MATERIAL SHOWN Block Start
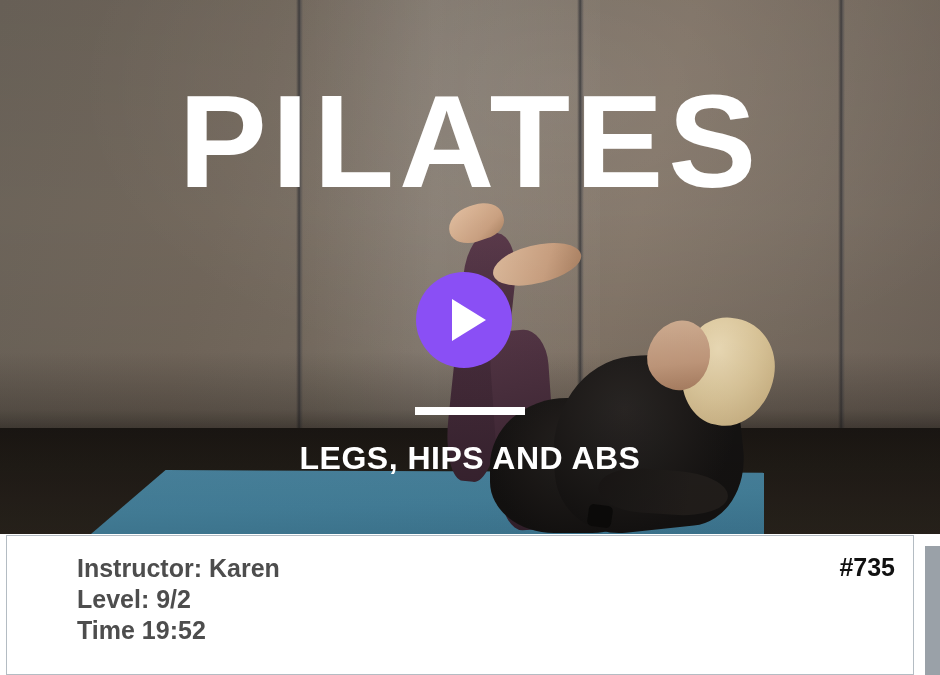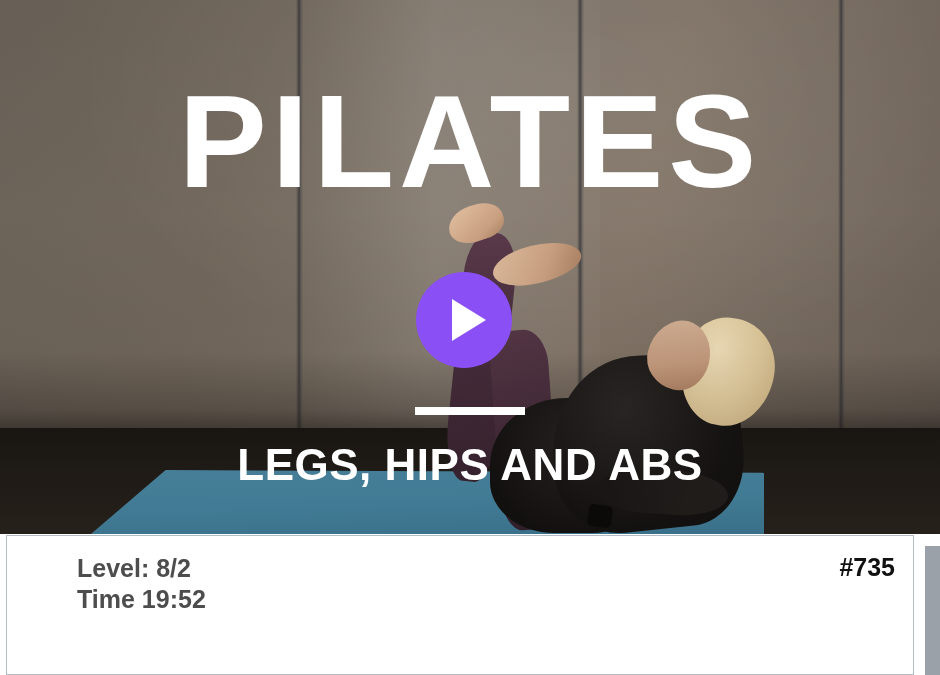"LEGS, HIPS AND ABS" .hero-subtitle { font-size: 44px -> 32px }
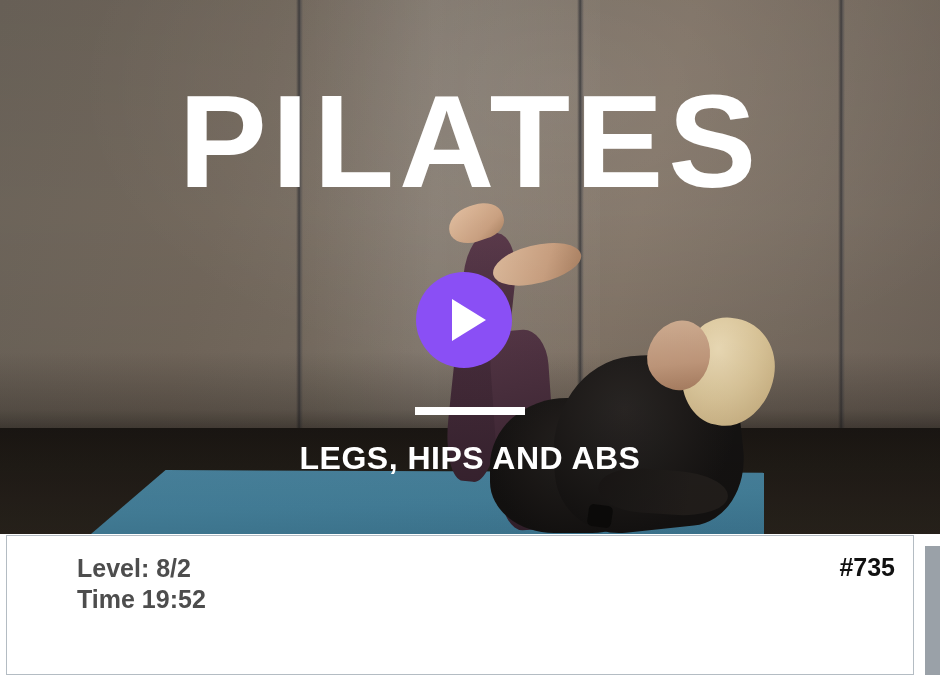"Instructor: Karen" div.info-line { html: none -> <div>Instructor: Karen</div> }
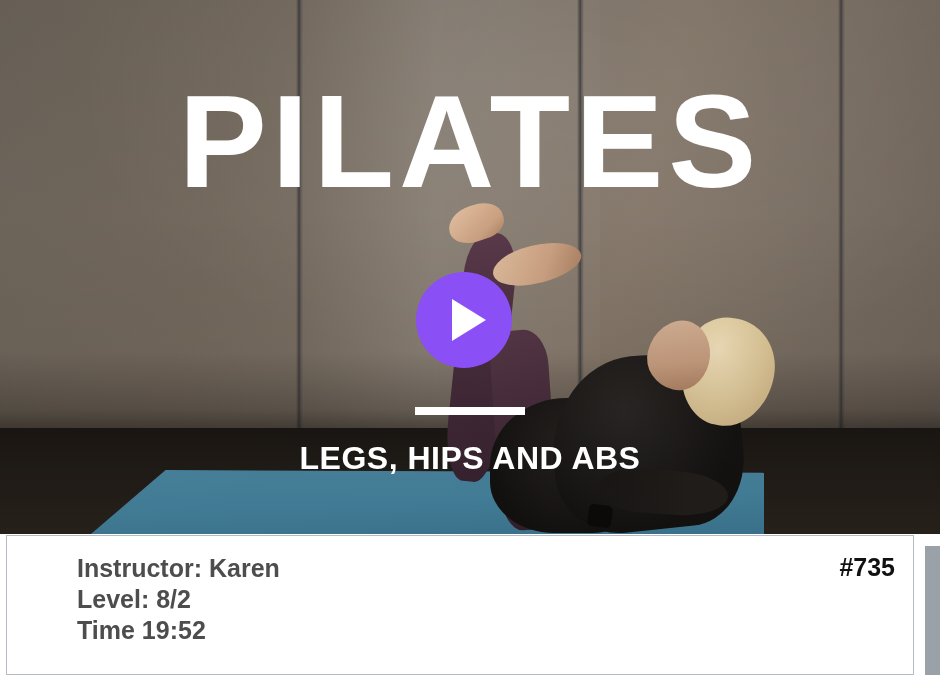"Level: 8/2" div.info-line { text: 8/2 -> 9/2 }
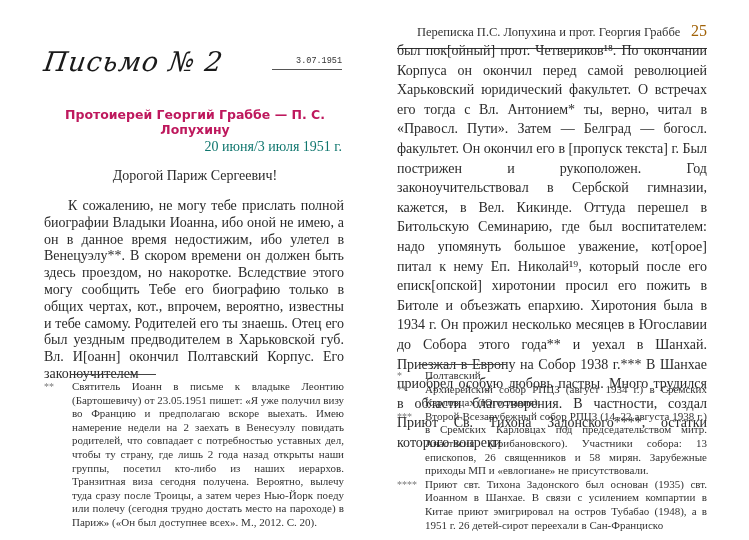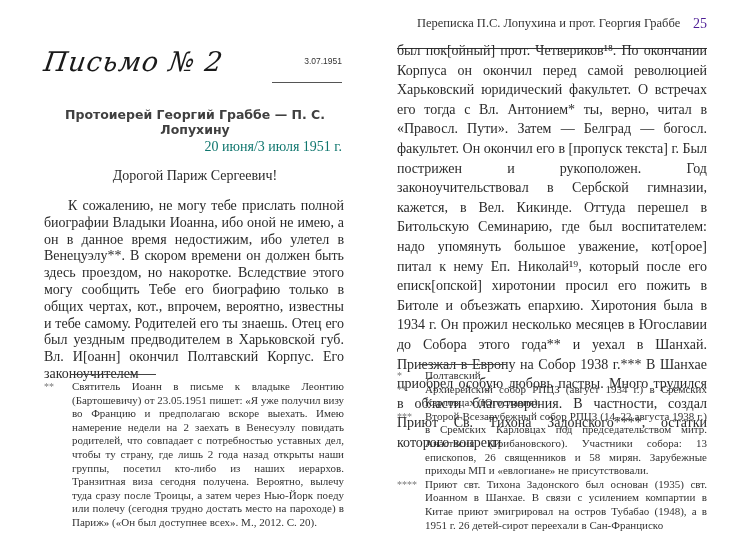"Переписка П.С. Лопухина и прот." .running-head { align-items: flex-start -> flex-end; padding-bottom: 16px -> 8px; top: 16px -> 22px }
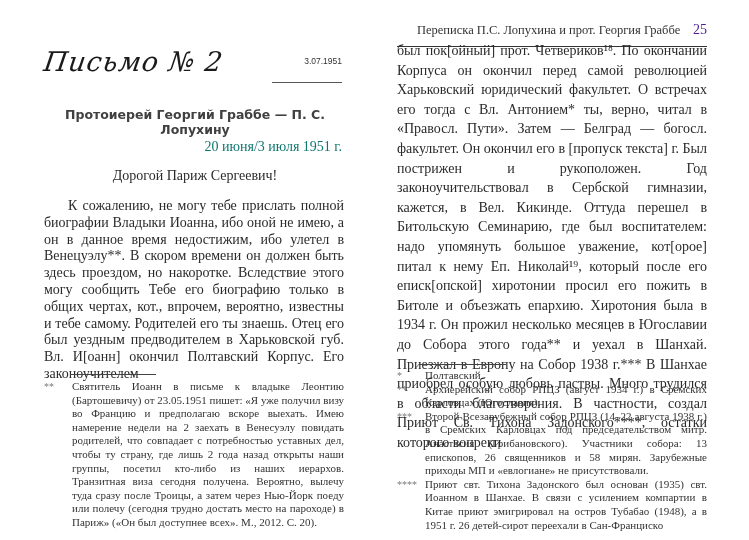"25" .page-number { color: #4c1d95 -> #a16207; font-size: 14px -> 16px }
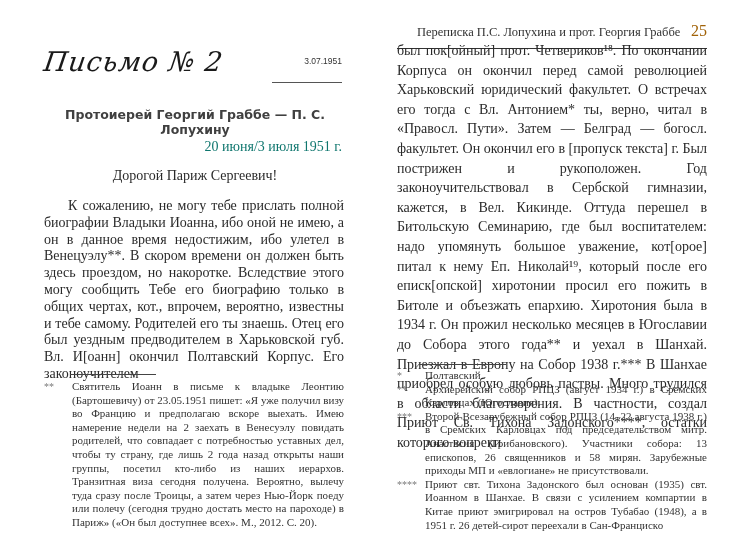"3.07.1951" .date-block { font-family: Liberation Sans, sans-serif -> Liberation Mono, monospace; padding-bottom: 16px -> 3px }
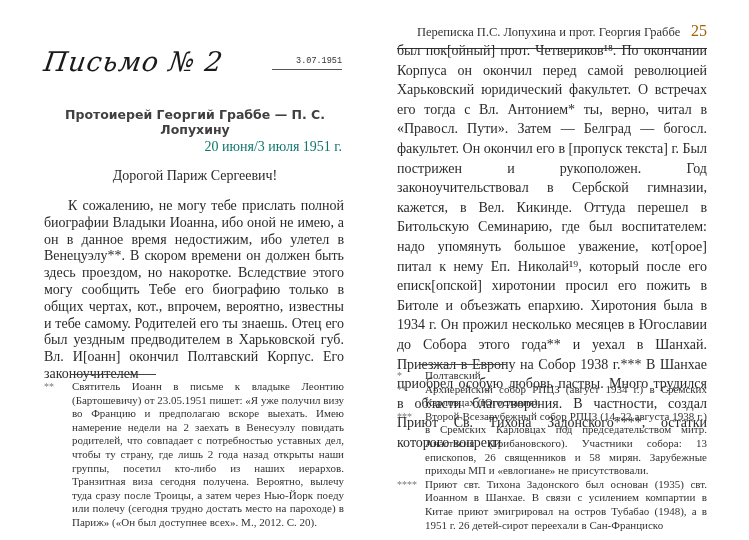"Протоиерей Георгий Граббе — П." .addressee { color: #404040 -> #be185d }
MATERIAL SHOWN Block End
## EXERCISE DIRECTIONS
Exactly as written, restate all of the data, leaving out the images.

## SOLUTION
"LEGS, HIPS AND ABS" .hero-subtitle { font-size: 44px -> 32px }
"Instructor: Karen" div.info-line { html: none -> <div>Instructor: Karen</div> }
"Level: 8/2" div.info-line { text: 8/2 -> 9/2 }
"Переписка П.С. Лопухина и прот." .running-head { align-items: flex-start -> flex-end; padding-bottom: 16px -> 8px; top: 16px -> 22px }
"25" .page-number { color: #4c1d95 -> #a16207; font-size: 14px -> 16px }
"3.07.1951" .date-block { font-family: Liberation Sans, sans-serif -> Liberation Mono, monospace; padding-bottom: 16px -> 3px }
"Протоиерей Георгий Граббе — П." .addressee { color: #404040 -> #be185d }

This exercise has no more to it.